To perform a chi-square test on the entire dataframe, we can use the chi2_contingency function from the scipy.stats module along with the crosstab function from pandas. Here's how to do it:

In [4]:
import scipy.stats as stats

# Create the contingency table using pandas' crosstab function
contingency_table = pd.crosstab(df['Gender'], df['Color'])

# Perform the chi-square test
chi2_statistic, p_value, dof, expected = stats.chi2_contingency(contingency_table)

print("Chi-Square Statistic:", chi2_statistic)
print("P-Value:", p_value)
print("Degrees of Freedom:", dof)
print("Expected Frequencies:\n", expected)
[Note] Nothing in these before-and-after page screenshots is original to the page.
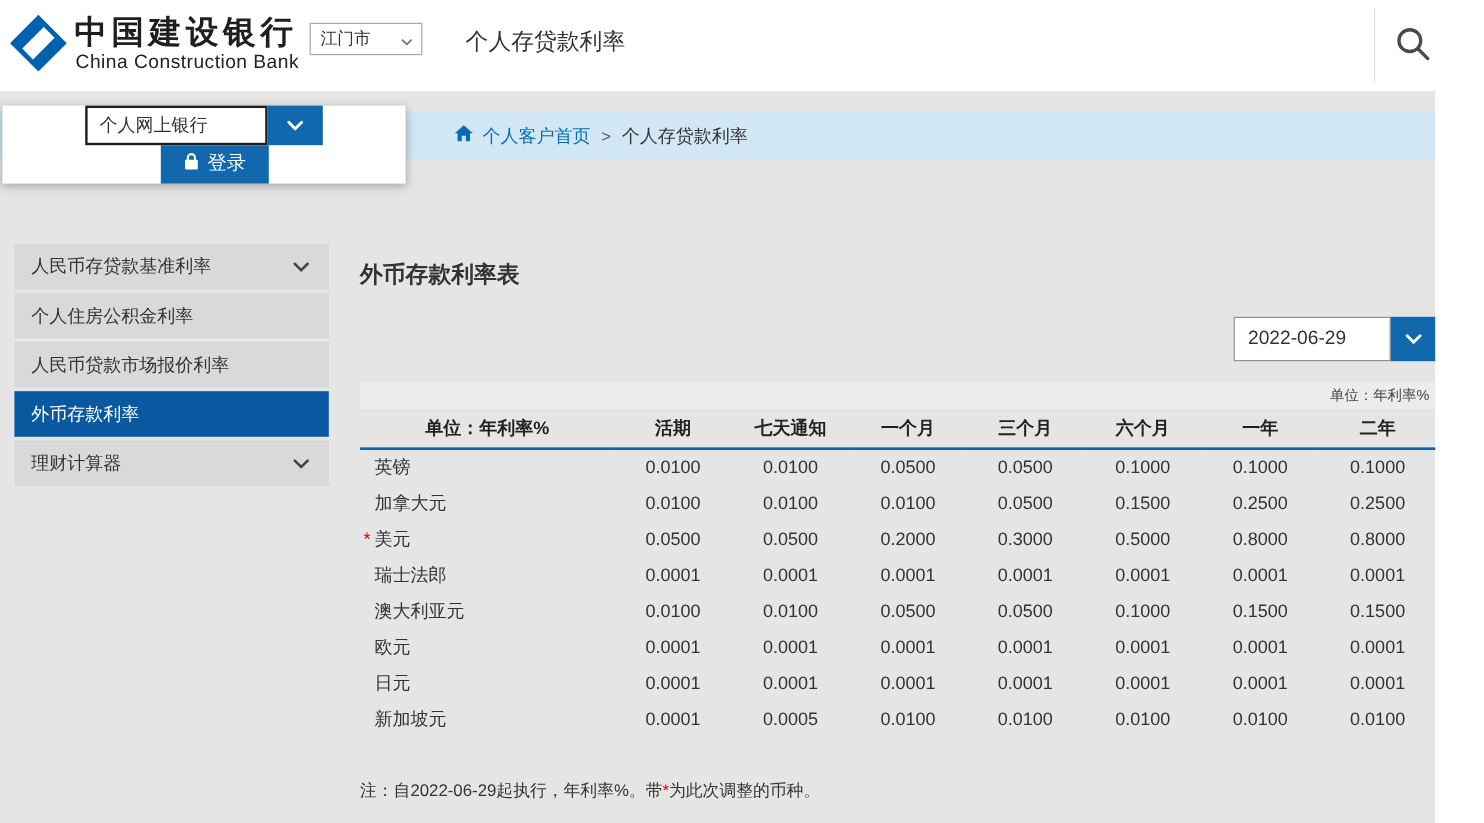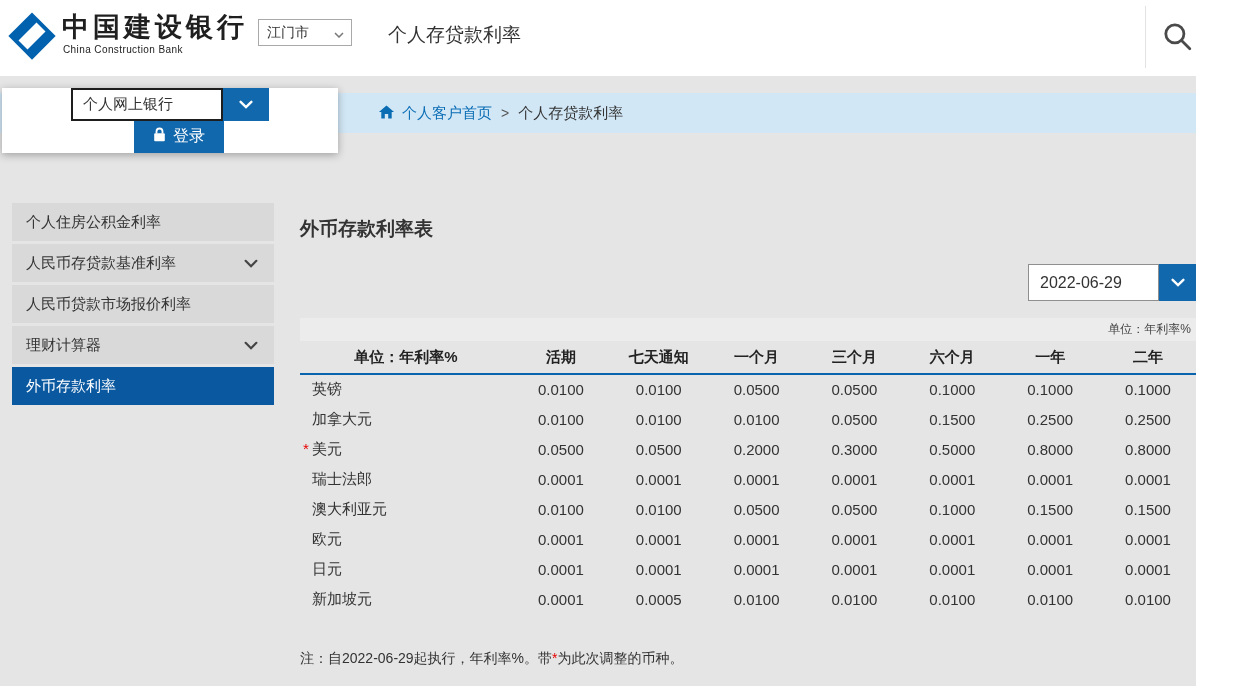"China Construction Bank" .brand-en { font-size: 10px -> 16px }
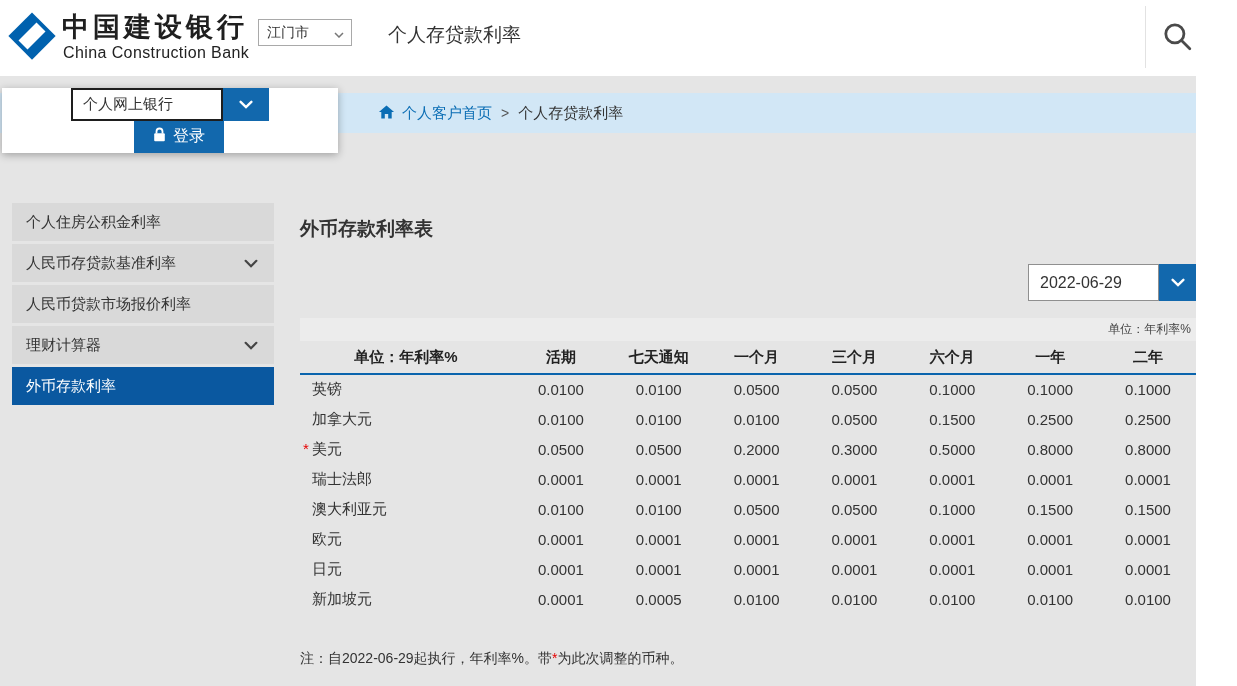"个人住房公积金利率" div.side-item { order: before "人民币存贷款基准利率" -> after "人民币存贷款基准利率" }
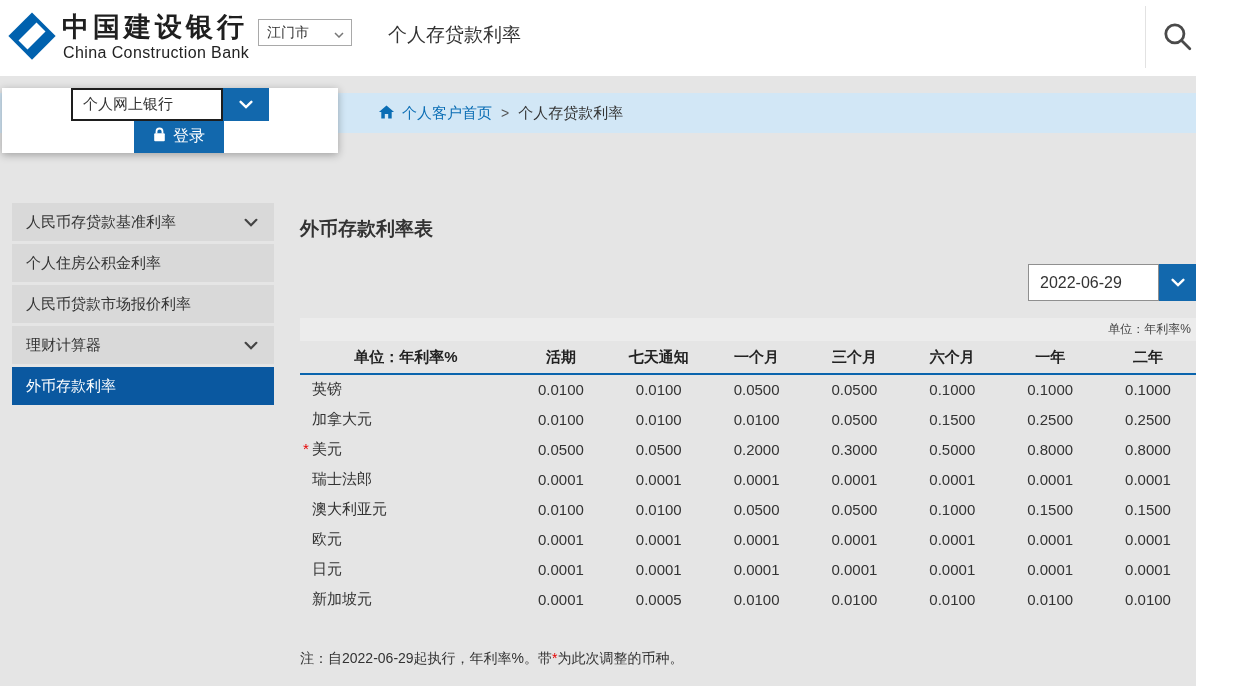"理财计算器" div.side-item { order: before "外币存款利率" -> after "外币存款利率" }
Chi-Square Statistic: 0.6666666666666666
P-Value: 0.7165313105737892
Degrees of Freedom: 2
Expected Frequencies:
 [[1.5 2.  1.5]
 [1.5 2.  1.5]]


This will output the chi-square statistic, p-value, degrees of freedom, and expected frequencies for the chi-square test on the entire dataframe. The chi-square statistic measures the difference between the observed and expected frequencies, while the p-value indicates the probability of obtaining such a result if the null hypothesis (i.e., there is no association between gender and color preference) were true.

Since the p-value is greater than the commonly used significance level of 0.05, we fail to reject the null hypothesis and conclude that there is no significant association between gender and color preference in the entire dataframe.